The flowchart blocks support combinations of means for performing the specified functions and combinations of operations for performing the specified functions. It will be understood that individual flowchart blocks, and/or combinations of flowchart blocks, can be implemented by special purpose hardware-based computing devices that perform the specified functions, or combinations of special purpose hardware and software instructions.

Conclusion

As described above, example embodiments provide methods and apparatuses that enable improved P2P transfers between users. By generating a provisioning event identifier that is encoded within a redeemable authentication credential, example embodiments remove the technological barrier imposed by traditional P2P platforms. Instead, the designated user may use the redeemable authentication credential at a redeemable device, which may provide the designated user with limited access to the user account of the provisioning user to redeem an authorized fund amount.

Additionally, in some embodiments, the redeemable authentication credential is provided to the provisioning user, who must provide the redeemable authentication credential to the designated user using short-distance communication methods. This may avoid the security vulnerabilities associated with traditional P2P platforms. Furthermore, the provisioning request may be authenticated using a passkey of the user device of the provisioning user. The use of the passkey provides for enhanced security around the P2P transaction by verifying the provisioning user identity before allowing the designated user to redeem any funds from the user account of the provisioning user.

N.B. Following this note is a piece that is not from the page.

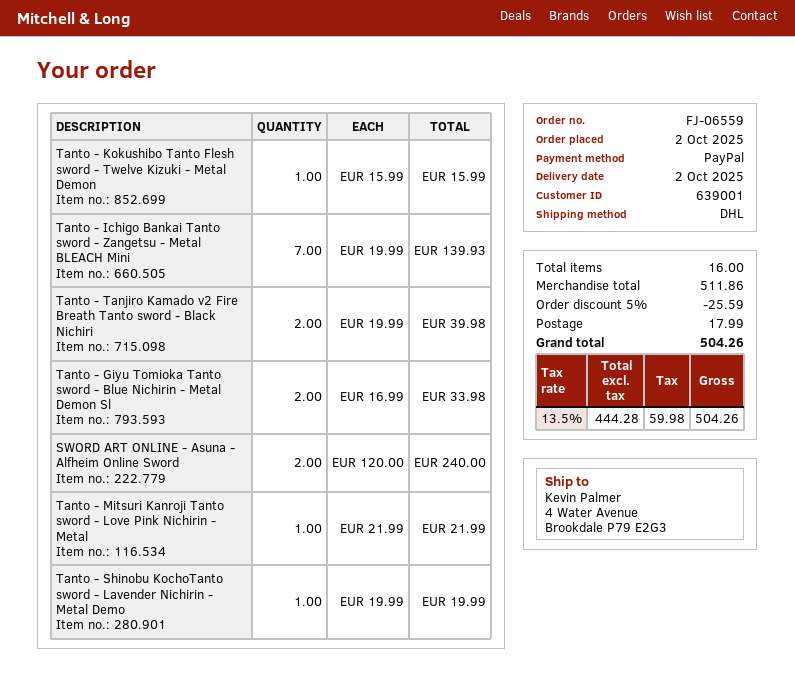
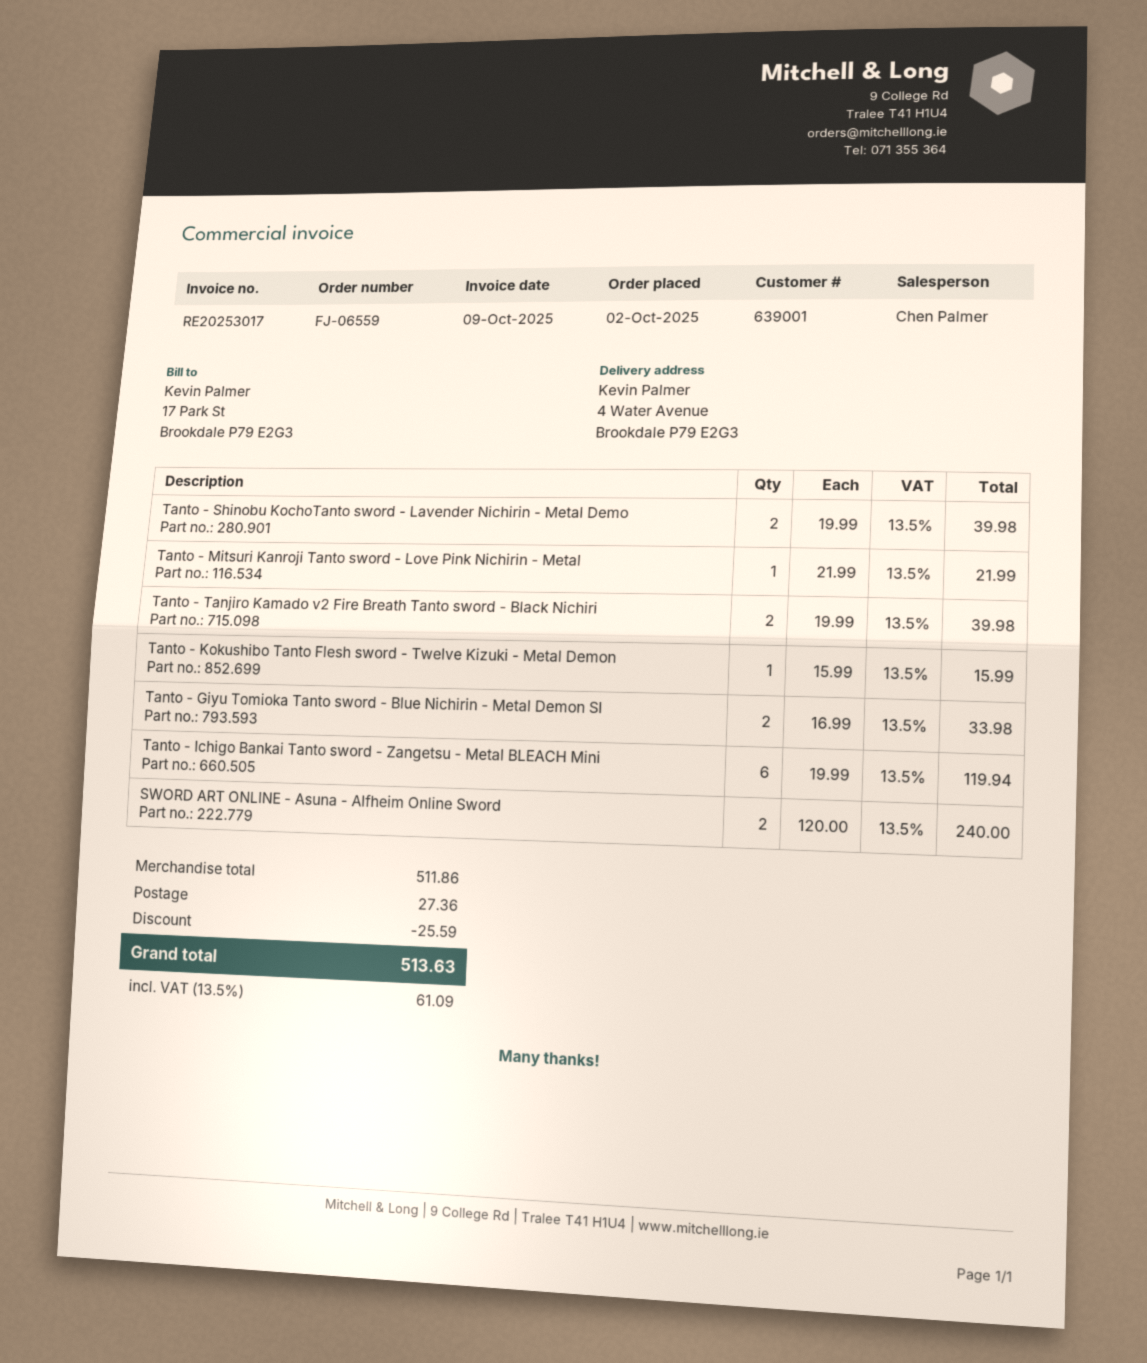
Tanto - Ichigo Bankai Tanto sword - Zangetsu - Metal BLEACH Mini: 7 x 19.99 = 139.93 -> 6 x 19.99 = 119.94
Tanto - Shinobu KochoTanto sword - Lavender Nichirin - Metal Demo: 1 x 19.99 = 19.99 -> 2 x 19.99 = 39.98
shipping: 17.99 -> 27.36
tax: 13.5% = 59.98 -> 13.5% = 61.09
total: 504.26 -> 513.63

Furthermore, example embodiments provide provisioning users and designated users with elevated control over the P2P transaction. In particular, the provisioning user may specify his/her desired criteria within the provisioning request. In some embodiments, the designated user may be provided with an approval request, which gives the designated user an opportunity to approve, deny, or modify the parameters imposed by the provisioning user. Thus, example embodiments provide for a flexible and robust P2P system for transacting between parties.

Many modifications and other embodiments of the inventions set forth herein will come to mind to one skilled in the art to which these inventions pertain having the benefit of the teachings presented in the foregoing descriptions and the associated drawings. Therefore, it is to be understood that the inventions are not to be limited to the specific embodiments disclosed and that modifications and other embodiments are intended to be included within the scope of the appended claims. Moreover, although the foregoing descriptions and the associated drawings describe example embodiments in the context of certain example combinations of elements and/or functions, it should be appreciated that different combinations of elements and/or functions may be provided by alternative embodiments without departing from the scope of the appended claims. In this regard, for example, different combinations of elements and/or functions than those explicitly described above are also contemplated as may be set forth in some of the appended claims. Although specific terms are employed herein, they are used in a generic and descriptive sense only and not for purposes of limitation.